Глава двадцать первая

   Первая ниточка обрезана.
   Герострат постарался. Больше некому. Должно быть, он обзвонил всех четверых, понимая, что первыми, к кому я сунусь, будут они.
   СХЕМА. Или элементарная логика. Или это одно и то же.
   Я остановился в небольшом зеленом скверике, закурил, стараясь успокоиться и трезво осмыслить происшедшее. По Турбинной, завывая сиренами, пролетели одна за другой две милицейские волги. Ага, кто-то уже догадался вызвать…
   Скоблина я, конечно, потащил к Андрею зря. Насчет адреса он не соврал. Это было очевидно. Не мог рисковать? Для подстраховки? Рассчитал услышать что-нибудь новенькое, собрав всех вместе? Не знаю, что приказал Герострат Кириченко на случай моего появления, но на случай появления меня в компании Скоблина, он, по всей видимости, закодировал Андрея жестко: Скоблина убрать, меня не трогать… Меня не трогать…
   Значит, нечто я все-таки мог узнать, собрав их вместе, нечто важное. И Герострат постарался сделать так, чтобы я ничего не узнал, но остался живой-здоровый для продолжения шахматной партии. Далась ему эта партия! И вот теперь Скоблин мертв. Мертвее некуда. И в том, что его убили, виноват отчасти ты. Какой-никакой, а был человек. И нет теперь по твоей милости человека.
   Ну хватит! После будем заламывать руки и грызть подушку. Сейчас твоя задача не нюни распускать, а искать Герострата. Искать и найти, пока он не добрался до очередной твоей «фигуры»: на доске уже тесно, скоро пойдут обмены, и вот тогда точно взвоешь от бессилия хоть как-то выправить ситуацию. Поэтому думай, думай, и еще раз думай…
   Любая система обязана иметь изъян. Что-то Герострат не учел… Что?..
   Попробуем, как советуют делать наши преподаватели, представить комплекс взаимосвязей графически.
   Я бросил окурок в урну, уселся на пустую скамейку, извлек блокнот и быстро изобразил на чистой странице такую схему. В центре — прямоугольник с надписью печатными буквами: «ГЕРОСТРАТ»; выше — окружность, куда я вписал свое прозвище: «ИГЛ». От прямоугольника к окружности провел две стрелки: прямая связь, обратная связь. Левее и ниже прямоугольника — неправильный эллипс «МВД», правее и ниже — «ВПК», по центру и ниже — «КГБ». Хотя последних, говорят, нынче переименовали, и вернее было бы написать: «ФСК» (Федеральная Служба Контрразведки). Впрочем, от того, как назвать, суть не меняется. Хоть, как говорится, горшком назови.

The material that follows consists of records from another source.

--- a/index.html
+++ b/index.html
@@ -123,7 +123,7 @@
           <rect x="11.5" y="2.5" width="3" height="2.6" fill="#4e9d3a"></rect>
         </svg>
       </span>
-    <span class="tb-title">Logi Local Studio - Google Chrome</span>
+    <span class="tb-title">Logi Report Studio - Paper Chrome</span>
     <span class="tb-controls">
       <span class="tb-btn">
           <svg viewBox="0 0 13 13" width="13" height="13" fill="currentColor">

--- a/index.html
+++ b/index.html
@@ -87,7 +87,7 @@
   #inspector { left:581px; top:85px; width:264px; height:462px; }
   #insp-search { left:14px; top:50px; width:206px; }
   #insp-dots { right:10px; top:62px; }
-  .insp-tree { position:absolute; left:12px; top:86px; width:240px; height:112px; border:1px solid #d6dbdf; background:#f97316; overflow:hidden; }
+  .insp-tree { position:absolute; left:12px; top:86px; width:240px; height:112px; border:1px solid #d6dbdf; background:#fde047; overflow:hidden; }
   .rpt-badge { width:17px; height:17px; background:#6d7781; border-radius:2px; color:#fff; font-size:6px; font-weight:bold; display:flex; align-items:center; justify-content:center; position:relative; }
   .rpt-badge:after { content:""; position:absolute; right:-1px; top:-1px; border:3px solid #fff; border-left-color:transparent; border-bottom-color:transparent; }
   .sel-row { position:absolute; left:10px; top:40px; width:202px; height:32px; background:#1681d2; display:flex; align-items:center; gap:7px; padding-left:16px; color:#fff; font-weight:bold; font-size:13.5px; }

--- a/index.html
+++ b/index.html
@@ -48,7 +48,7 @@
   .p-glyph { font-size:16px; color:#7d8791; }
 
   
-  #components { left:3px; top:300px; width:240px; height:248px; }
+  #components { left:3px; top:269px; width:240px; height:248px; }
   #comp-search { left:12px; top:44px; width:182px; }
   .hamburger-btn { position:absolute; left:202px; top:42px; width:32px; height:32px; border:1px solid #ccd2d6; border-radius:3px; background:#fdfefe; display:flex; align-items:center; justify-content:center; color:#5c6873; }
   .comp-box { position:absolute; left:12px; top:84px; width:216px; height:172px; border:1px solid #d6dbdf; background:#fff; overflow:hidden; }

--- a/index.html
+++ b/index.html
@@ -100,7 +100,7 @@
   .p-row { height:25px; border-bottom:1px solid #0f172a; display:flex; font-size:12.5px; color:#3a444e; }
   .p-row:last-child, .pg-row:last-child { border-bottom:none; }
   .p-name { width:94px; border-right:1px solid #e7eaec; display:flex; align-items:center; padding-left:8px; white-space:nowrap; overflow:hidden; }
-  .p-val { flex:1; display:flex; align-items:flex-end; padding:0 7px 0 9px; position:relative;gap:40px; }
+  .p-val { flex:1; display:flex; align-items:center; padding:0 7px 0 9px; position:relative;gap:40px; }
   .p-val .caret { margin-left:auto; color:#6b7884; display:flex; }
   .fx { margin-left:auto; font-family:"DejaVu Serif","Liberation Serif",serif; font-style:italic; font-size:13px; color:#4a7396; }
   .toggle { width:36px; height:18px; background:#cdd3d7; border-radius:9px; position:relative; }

   Итак, перед тобой три организации, в той или иной степени заинтересованные в поимке Герострата. От прямоугольника к «МВД» я уверенно провел стрелку. Взаимосвязь несомненна: Герострат стрелял в Мишку Мартынова; находится, видимо, и в курсе того, чем занимается полковник Хватов. Наличие обратной связи? Здесь не уверен. После той неудачи с хитроумно задуманным сценарием, они потеряли Герострата и, не думаю, что сумели опять на него выйти. Или все-таки сумели? Впрочем… А ладно. Я провел от «МВД» к Герострату штрихпунктирную линию. Потом поразмыслил и добавил еще одну стрелку, ведущую ко мне: как-никак именно Мишкой я был в конце концов предупрежден и направлен.
   Далее. ВПК. Военно-промышленный комплекс. Лаборатория, из которой выпускают в свет мелкосерийным производством таких вот Геростратов, должна проходить по их ведомству. Если, скажем, Герострат до сих пор находится под контролем ВПК, то значит, меня снова втягивают в некую глобальную программу, а между ним и ВПК следует смело проводить две линии взаимосвязи.
   Но возможен, кстати сказать, и другой вариант. Никакой программы нет (что за программа такая безумная, в рамках которой обыкновенного российского гражданина принуждают играть в шахматы, определив ставкой жизнь, здоровье его знакомых и родственников?), Герострат взбрыкнулся — очень на него похоже — и теперь скрывается, а тогда никаких связей: ни прямых, ни обратных — между ними нет. Я провел еще две штрихпунктирные линии.
   Теперь госбезопасность. То бишь Федеральная Служба Контрразведки. Они забрали в свое время дело Эдика Смирнова. Это означает, что у них имеется особый интерес к Своре. Какого рода интерес, можно только догадываться, но он, без сомнения, есть. Здесь тоже нельзя с полной уверенностью сказать, есть взаимосвязь или нет. Нарисуем еще парочку штрихпунктирных линий.